HaploSCT is becoming an increasingly attractive option for patients without matched sibling transplant. The comparable overall survival and now much more manageable GvHD risk will afford a previously difficult to manage cohort of patients a further option of curative treatment.
This study adds to the growing evidence base but did have some limitations. Firstly, the study is retrospective and uses registry-based data. While the registries used are of high quality, there are inherent concerns about missing data points and differences between the two databases used.
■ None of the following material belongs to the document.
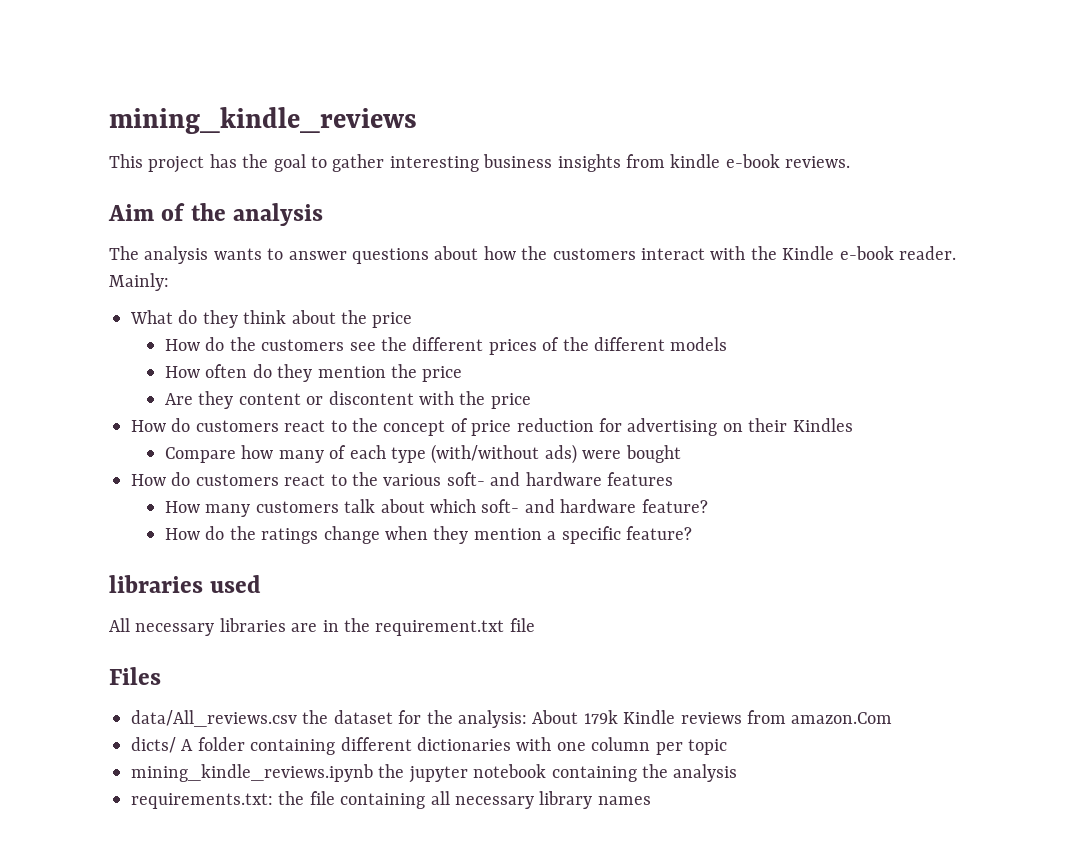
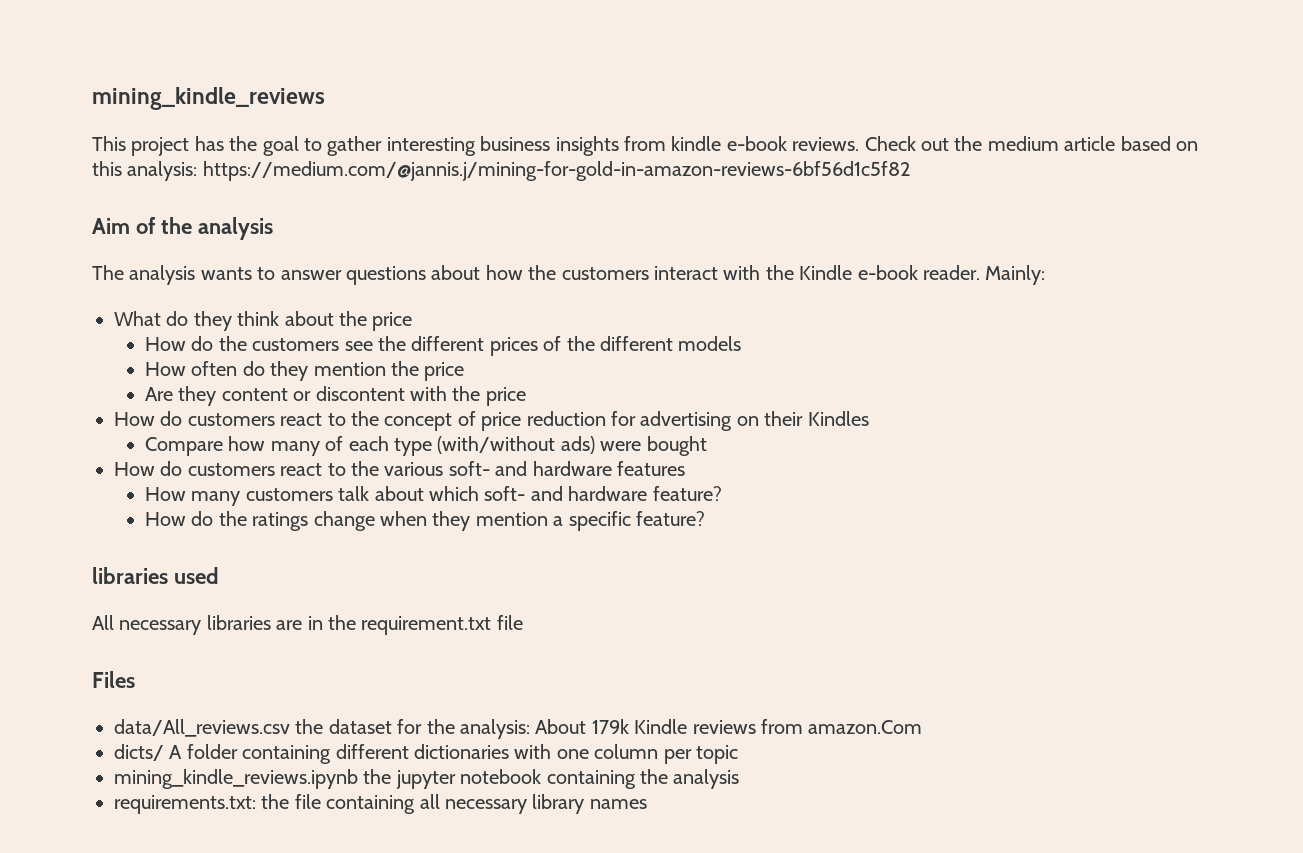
+ Check out the medium article based on this analysis: https://medium.com/@jannis.j/mining-for-gold-in-amazon-reviews-6bf56d1c5f82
The authors agreed that the variability of the condition regimes used added a further layer of complexity.
Prospective data with intention to treat analysis is required to further assess the comparability of HaploSCT and MUD for ALL patients.
Adult patients with acute lymphoblastic leukaemia (n=1461)
HSCT from a haploidentical donor (n = 487)
HSCT from a matched unrelated donor (n = 974)
In the myeloablative setting, day +28 neutrophil recovery was similar between haploidentical (87%) and MUD (88%). Corresponding rates after reduced-intensity conditioning (RIC) were 84% and 88%. The 3-month incidence of grade II-IV acute GVHD (aGVHD) and 3-year chronic GVHD (cGVHD) was similar after haploidentical compared with MUD: myeloablative conditioning, 33% vs 34% for aGVHD and 29% vs 31% for cGVHD; RIC, 31% vs 30% for aGVHD and 24% vs 29% for cGVHD. Among patients receiving myeloablative regimens, 3-year probabilities of overall survival were 44% and 51% with haploidentical and MUD. Corresponding rates after RIC were 43% and 42%.